- World Economic Forum report outlines a set of nine principles for the responsible use of facial recognition technology in law enforcement investigations
- The framework includes a self-assessment questionnaire to support law enforcement to effectively implement these proposed principles
- Six law enforcement agencies piloted A Policy Framework for Responsible Limits on Facial Recognition Technology, Use Case: Law Enforcement Investigations in the first quarter of 2022 and shared their feedback
- Read the full report here
Today, the World Economic Forum, in partnership with the International Criminal Police Organization (INTERPOL), the United Nations Interregional Crime and Justice Research Institute (UNICRI), and the Netherlands police, published A Policy Framework for Responsible Limits on Facial Recognition Technology, Use Case: Law Enforcement Investigations.
While the adoption of facial recognition technology (FRT) has many socially beneficial uses in various industries, it also creates a unique set of challenges that require an appropriate governance process to ensure its ethical and human rights compliant use. To address these challenges, the World Economic Forum and project community published its initial vision for a policy framework for the responsible use of FRT in law enforcement investigations in 2021.
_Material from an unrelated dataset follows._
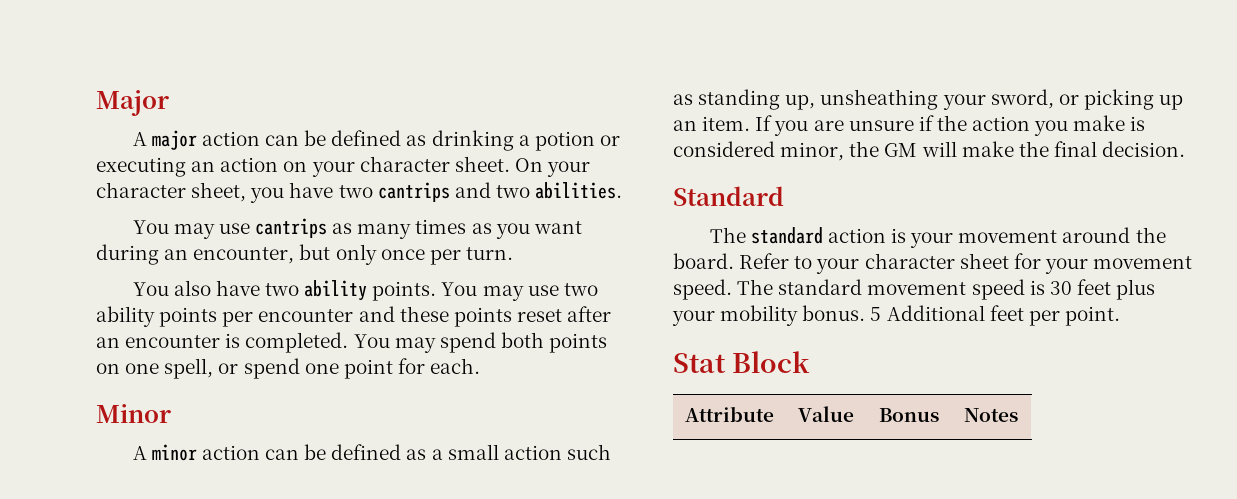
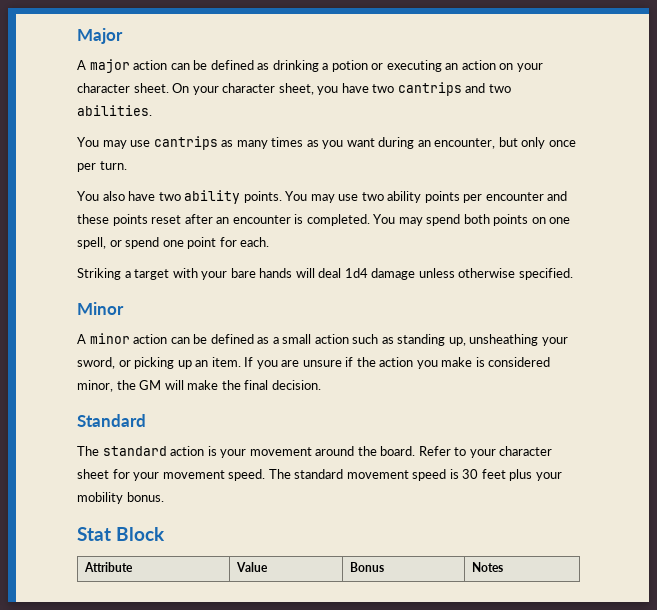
(481, 366) none -> [77,268,573,280] // Striking a target with your bare hands will deal 1d4 damage unless otherwise specified.
[870,305,1120,326] 5 Additional feet per point. -> (164, 497) none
Following its launch, six law enforcement agencies undertook an exercise to pilot the policy framework in order to review and validate its utility and completeness. Drawing from the feedback and learnings of the pilots, the new insight report highlights key principles such as respect for human and fundamental rights, necessary and proportional use, mitigation of error and bias, and transparency. It also includes a self-assessment questionnaire used to support law enforcement agencies in effectively implementing these the proposed principles for responsible facial recognition use. Through a series of questions, it prompts agencies to reflect on their governance systems and their use of FRT in terms of the stated principles.
“This report shows the depth and breadth of how the Forum is able to bring multiple stakeholders together to find solutions to the most difficult technological challenges of our time. We are delighted to have created a document which is already being adopted by others for their governance regimes and by our Partners in the work,” said Kay Firth-Butterfield, Head of AI and Machine Learning at the World Economic Forum. “Now we encourage others around the world to adopt regulations or best practices reflecting this work.”
The International Organization for Standardization – ISO/IEC JTC1 SC37 – is currently developing a standard titled “Biometric identification systems involving passive capture subjects.” The endeavour is intended to support the implementation of the proposed European Union (EU) AI Act. The standard will provide guidance and requirements for providers of biometric systems labelled as “high risks: in the draft EU AI Act and will include some of the recommendations from the framework on the responsible use of facial recognition technology for law enforcement investigations developed by the World Economic Forum, INTERPOL, UNICRI and the Netherlands Police.
“We have co-designed this framework to serve as a unique reference to law enforcement in our 195 member countries on the responsible and transparent use of facial recognition”, said Cyril Gout, Director of Operational Support and Analysis, INTERPOL. “We will support its implementation through our global police network to increase awareness of this important biometric technology. More than 2,000 terrorists, criminals, fugitives, persons of interest or missing persons have been identified since the launch of INTERPOL’s facial recognition system in 2016.”
A total of six law enforcement agencies from five countries participated in the piloting the framework: the Brazilian Federal Police, the Central Directorate of the Judicial Police in France, the National Gendarmerie in France, the Netherlands Police, the New Zealand Police, and the Swedish Police Authority. These agencies deliberated upon the policy framework for four months before completing the self-assessment questionnaire and providing their feedback of its utility and completeness.
“We are particularly proud of the policy framework for the use of facial recognition technology and are confident it will help law enforcement agencies to ensure their use of this technology respects fundamental and human rights. As it now goes out into the world, we and our partners in the Forum, INTERPOL and the Netherlands Police stand ready to support law enforcement agencies to implement its principles. This can also be a valuable resource for the general public and we encourage all those interested in, or concerned by, this technology to reflect on it.” said Irakli Beridze, Head, UNICRI Centre for Artificial Intelligence and Robotics.
As the framework now enters the next phase of its lifecycle, the project team encourages those engaged in the global policy debate about the governance of facial recognition technology to join in these efforts and to promote the adoption and deployment of governance frameworks such as this.